● SUPPLIED RECORDS
----------------------------------------
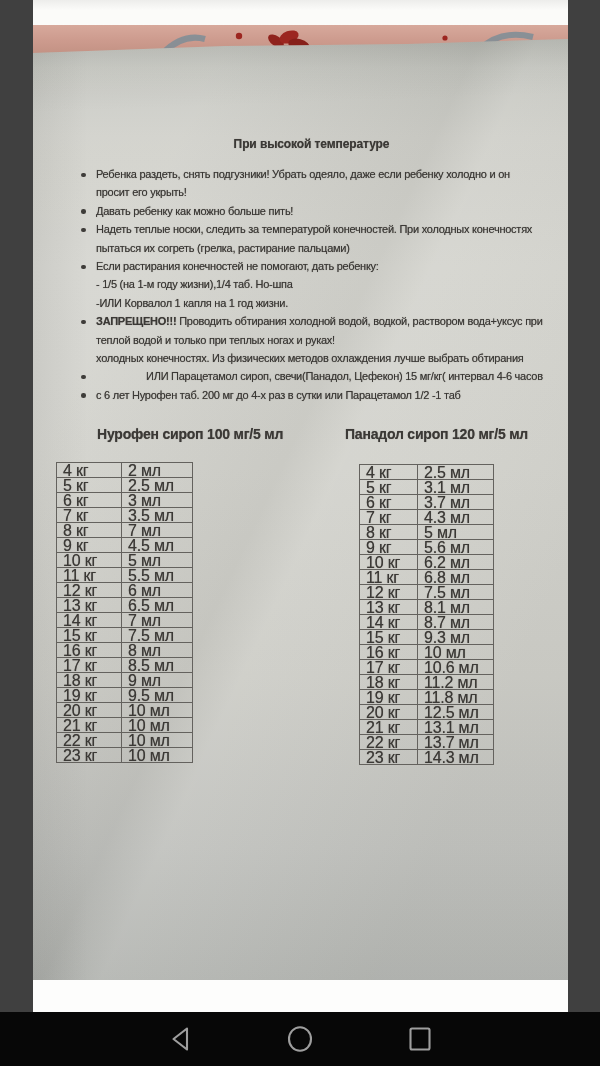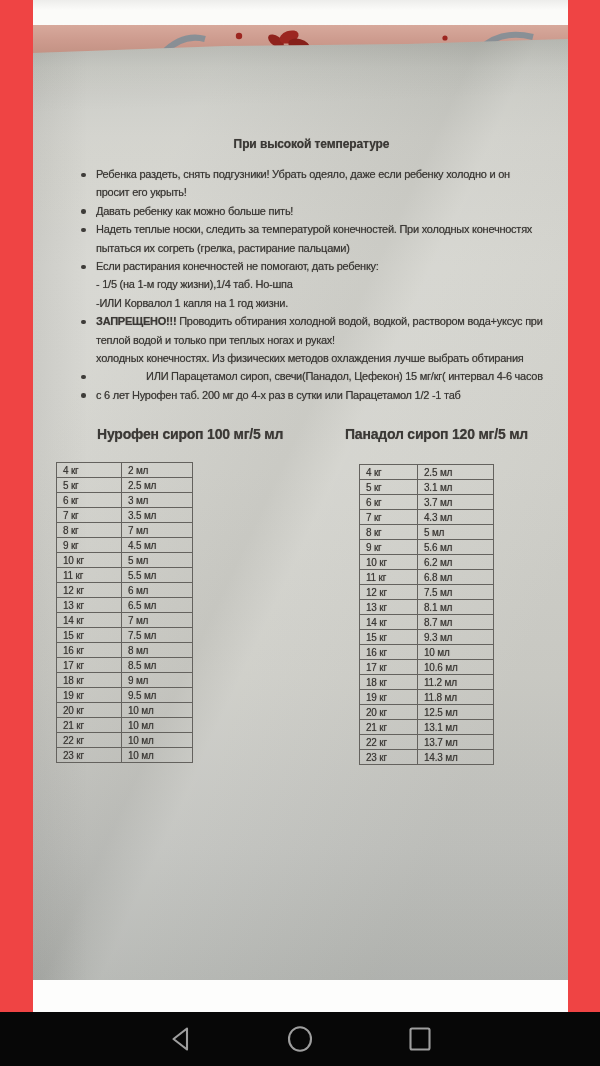--- a/index.html
+++ b/index.html
@@ -5,7 +5,7 @@
   * { margin:0; padding:0; box-sizing:border-box; }
   html,body { width:600px; height:1066px; background:#000; overflow:hidden;
               font-family:"Liberation Sans","DejaVu Sans",sans-serif; }
-  .screen { position:relative; width:600px; height:1066px; background:#ef4444; }
+  .screen { position:relative; width:600px; height:1066px; background:#404040; }
 
   
   .photo { position:absolute; left:33px; top:0; width:535px; height:1012px;

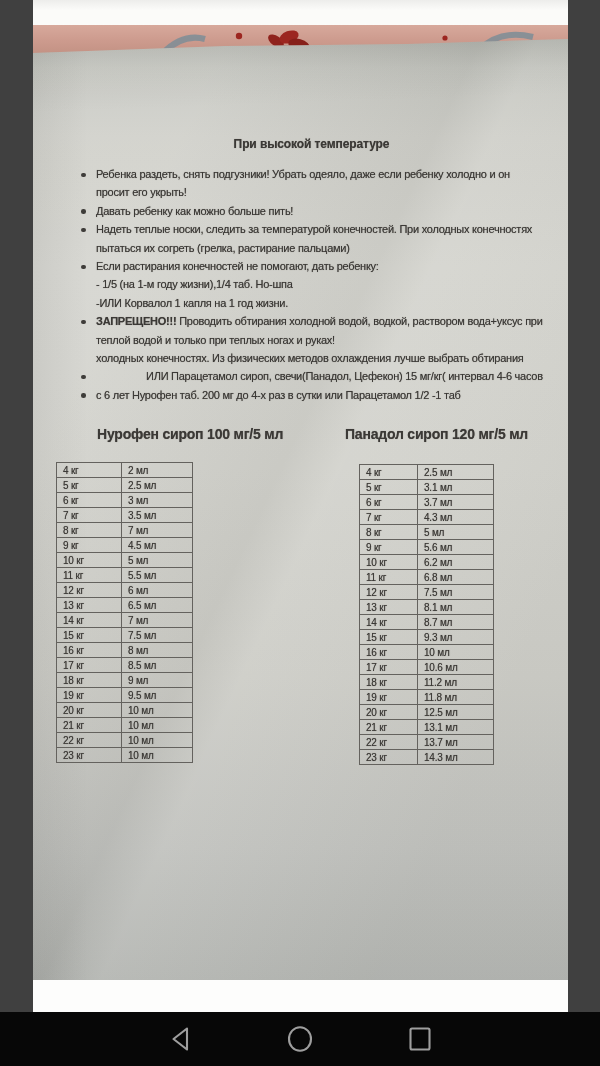--- a/index.html
+++ b/index.html
@@ -43,7 +43,7 @@
   .tbl-title.t2 { left:312px; }
 
   table.dosage { position:absolute; border-collapse:collapse; table-layout:fixed;
-                 font-size:10px; letter-spacing:-0.2px; color:#3b3936; }
+                 font-size:16px; letter-spacing:-0.2px; color:#3b3936; }
   table.dosage td { border:1px solid #64625e; height:15px; padding:0 0 0 6px;
                     line-height:13px; vertical-align:middle; white-space:nowrap; overflow:hidden; }
   table.t1 { left:23px; top:462px; width:136px; }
----------------------------------------
● ASSIGNED TASK
Find and copy each line of the data where "size" is present.

● PROBLEM SOLUTION
-                 font-size:10px; letter-spacing:-0.2px; color:#3b3936; }
+                 font-size:16px; letter-spacing:-0.2px; color:#3b3936; }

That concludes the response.